My heart was open, and I was ready to bare myself to her, to tell her that I knew she could do this alone because I once was a scared girl afraid of the unknown, of stepping out on her own. I pulled myself back and protectively squashed my instinct to share with her because I was too afraid that if I told her, she would think of me differently. Instead, I hugged her, grabbed another box, and filled our glasses with cabernet. A year later, we were in different places, and our friendship had grown constant, reliable, sisterly. Unlike when I was a teenager, I knew I didn’t have to do it all alone. I had someone I could rely on, to share my anguish over the grayness of my relationship with Aaron. I called Mai wracked with fear. “I need you to know that I’ve wanted to share something with you many times but was scared,” I told her over the phone.

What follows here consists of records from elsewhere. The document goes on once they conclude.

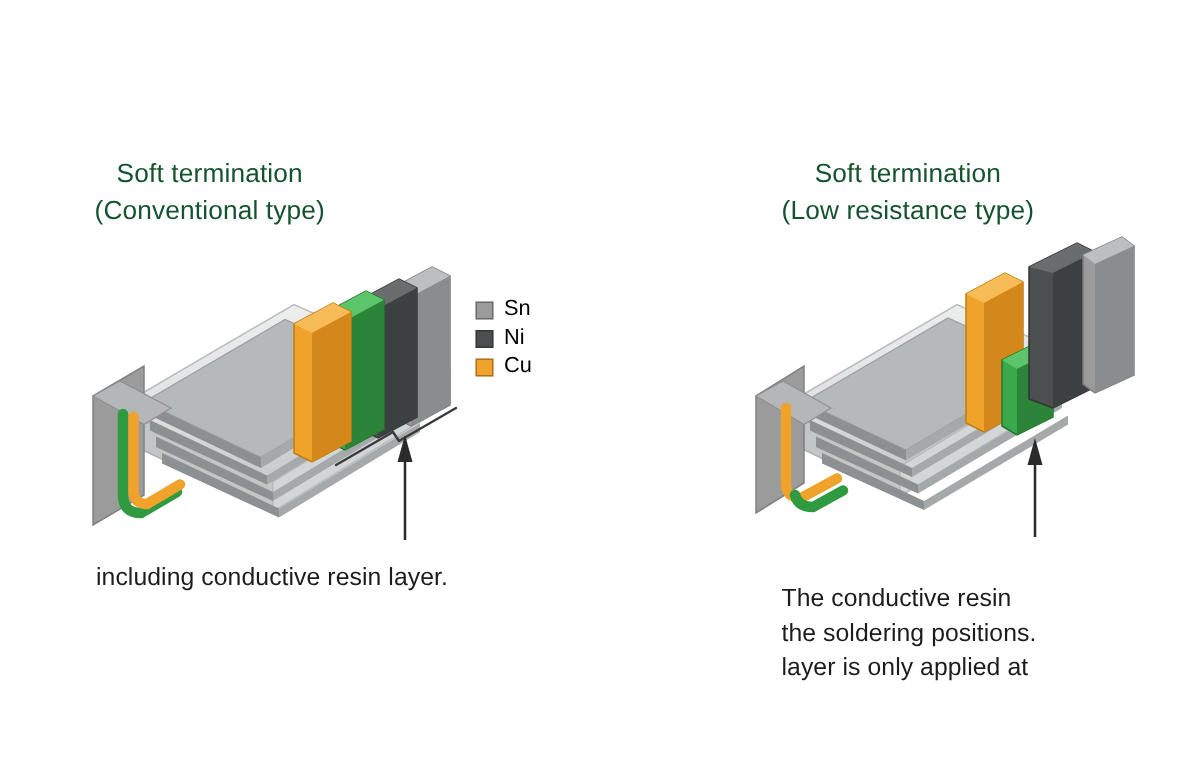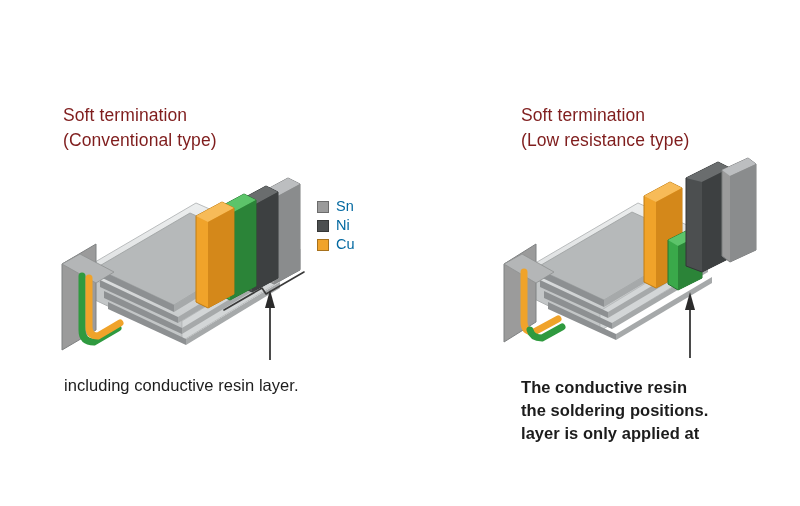--- a/index.html
+++ b/index.html
@@ -31,8 +31,9 @@
     font-size: 17.5px;
     line-height: 25px;
     letter-spacing: 0.1px;
-    color: #7f1d1d;
+    color: #14532d;
     white-space: nowrap;
+    text-align: center;
   }
   #panel-left .title  { left: 63px;  top: 103px; }
   #panel-right .title { left: 121px; top: 103px; }

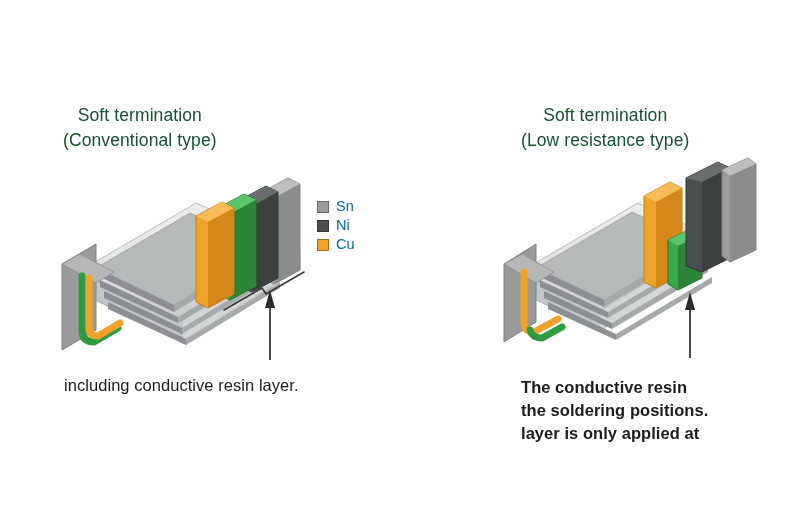--- a/index.html
+++ b/index.html
@@ -82,7 +82,7 @@
   .legend-label {
     font-size: 14.5px;
     line-height: 15px;
-    color: #0369a1;
+    color: #000000;
     white-space: nowrap;
   }
 </style>

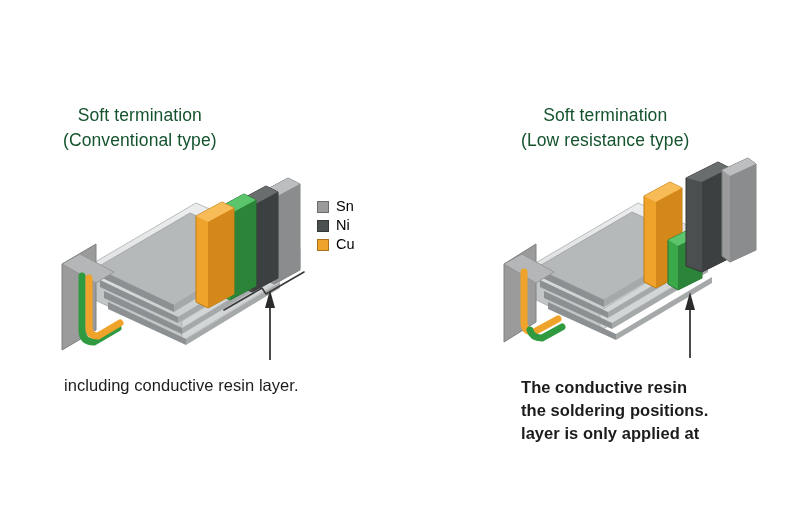--- a/index.html
+++ b/index.html
@@ -47,7 +47,7 @@
     white-space: nowrap;
   }
   #panel-left .caption  { left: 64px;  top: 374px; }
-  #panel-right .caption { left: 121px; top: 376px; font-weight: bold; }
+  #panel-right .caption { left: 121px; top: 388px; }
 
   .art {
     position: absolute;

“Janet,” Mai started in her ever assuring way, “there’s nothing you could do that would make me not love you.”

“You know how you’re always teasing me that you don’t know why Aaron wouldn’t want to be with me, that he’s idiotic and all that stuff?”

“Yeah,” she said.

“Well, he doesn’t want to be with me mostly because of my past,” I said.

After I told Mai my story, she yelled at me for scaring her: “You acted as if you murdered someone!” When we met that evening for dinner, she hugged me, acted just as silly as she normally did, and reiterated that Aaron was still idiotic not to be with me. Her friendship buoyed me as I spoke the truths I’d silenced long ago.

I lived in a world that told me in big and small ways every day that who I knew myself to be was invalid. I blossomed in spite of a society that didn’t offer me a single image of a girl who happened to be born a boy, who was thriving in the world, off the streets, away from some man’s wallet, basking in the reality of her dreams. As I typed away every morning in my bedroom before going to my office cubicle, I broke down those walls of shame about being a different kind of woman. I grew more confident, stronger, realizing that I deserved love.